“So soon passeth it away, and we are gone.”

He saw Mr. Davis, sitting alone in his house; he saw Ellen moving about that quiet upper room; he saw Cusick lying on the ground beside the smoldering heap that had been the barn, and staring up with eyes that saw only the vast infinity that was the sky. All the struggling and the fighting, and it came to that.

He picked up the telephone book at last, and finding the hospital list in the directory began his monotonous calling of numbers, and still the revolt was in his mind. Even life lay through the gates of death; daily and hourly women everywhere laid down their lives that some new soul be born. But the revulsion came with that, a return to something nearer the normal. Daily and hourly women lived, having brought to pass the miracle of life.

At half-past four he located Edith at the Memorial, and learned that her child had been born dead, but that she was doing well. He was suddenly exhausted; he sat down on a stool before the counter, and with his arms across it and his head on them, fell almost instantly asleep. When he waked it was almost seven and the intermittent sounds of early morning came through the closed doors, as though the city stirred but had not wakened.

He went to the door and opened it, looking out. He had been wrong before. Death was a beginning and not an end; it was the morning of the spirit. Tired bodies lay down to sleep and their souls wakened to the morning, rested; the first fruits of them that slept.
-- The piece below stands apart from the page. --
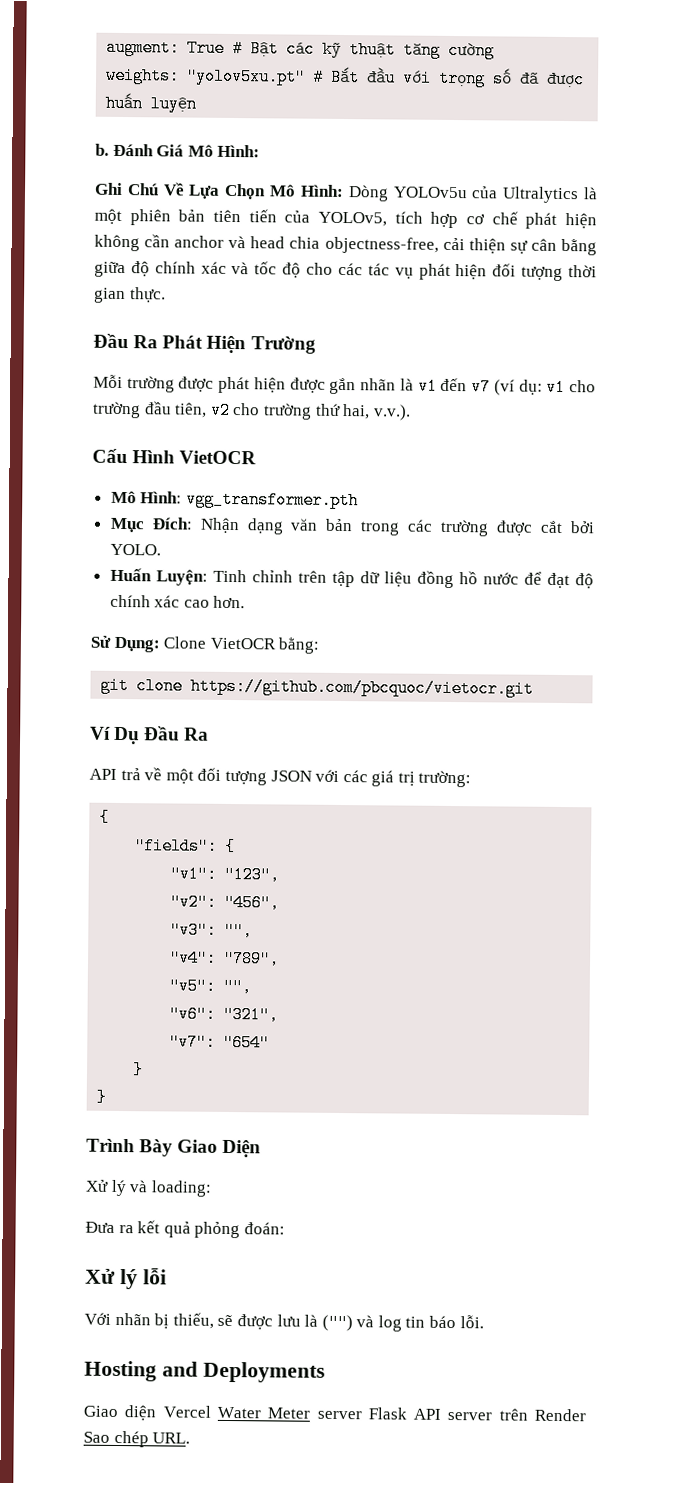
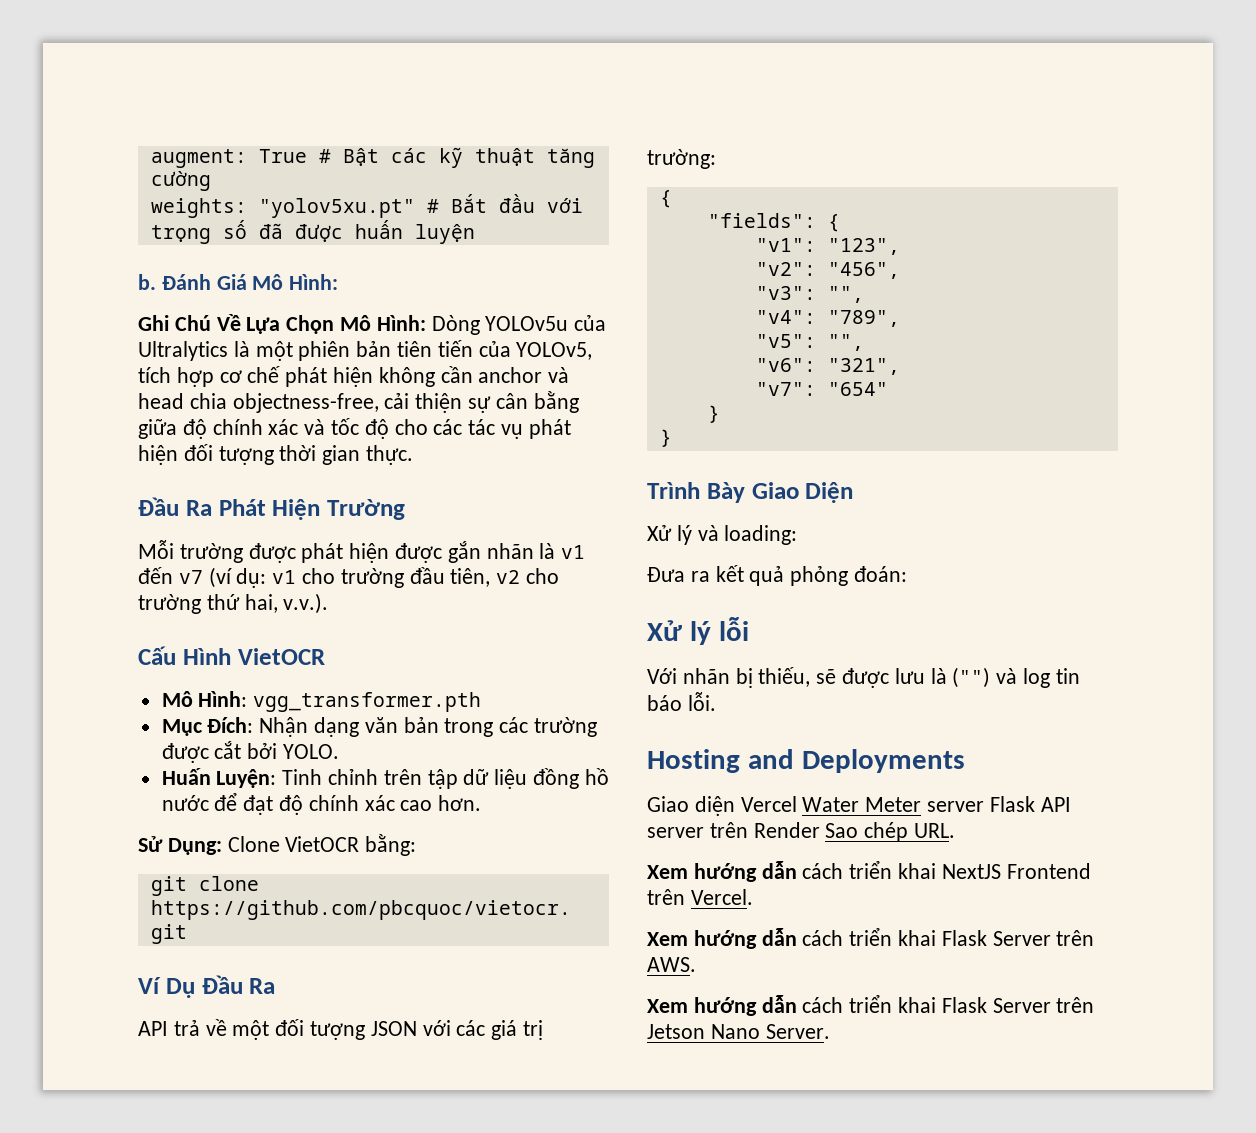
+ Xem hướng dẫn cách triển khai NextJS Frontend trên Vercel.
+ Xem hướng dẫn cách triển khai Flask Server trên AWS.
+ Xem hướng dẫn cách triển khai Flask Server trên Jetson Nano Server.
From the chimneys of the houses nearby small spirals of smoke began to ascend, definite promise of food and morning cheer behind the closed doors, where the milk bottles stood like small white sentinels and the morning paper was bent over the knob. Morning in the city, with children searching for lost stockings and buttoning little battered shoes; with women hurrying about, from stove to closet, from table to stove; with all burdens a little lighter and all thoughts a little kinder. Morning.

[ [!-- H2 anchor --] ]

CHAPTER XLI

In her bed in the maternity ward Edith at first lay through the days, watching the other women with their babies, and wondering over the strange instinct that made them hover, like queer mis-shaped ministering angels, over the tiny quivering bundles. Some of them were like herself, or herself as she might have been, bearing their children out of wedlock. Yet they faced their indefinite futures impassively, content in relief from pain, in the child in their arms, in present peace and security. She could not understand.

She herself felt no sense of loss. Having never held her child in her arms she did not feel them empty.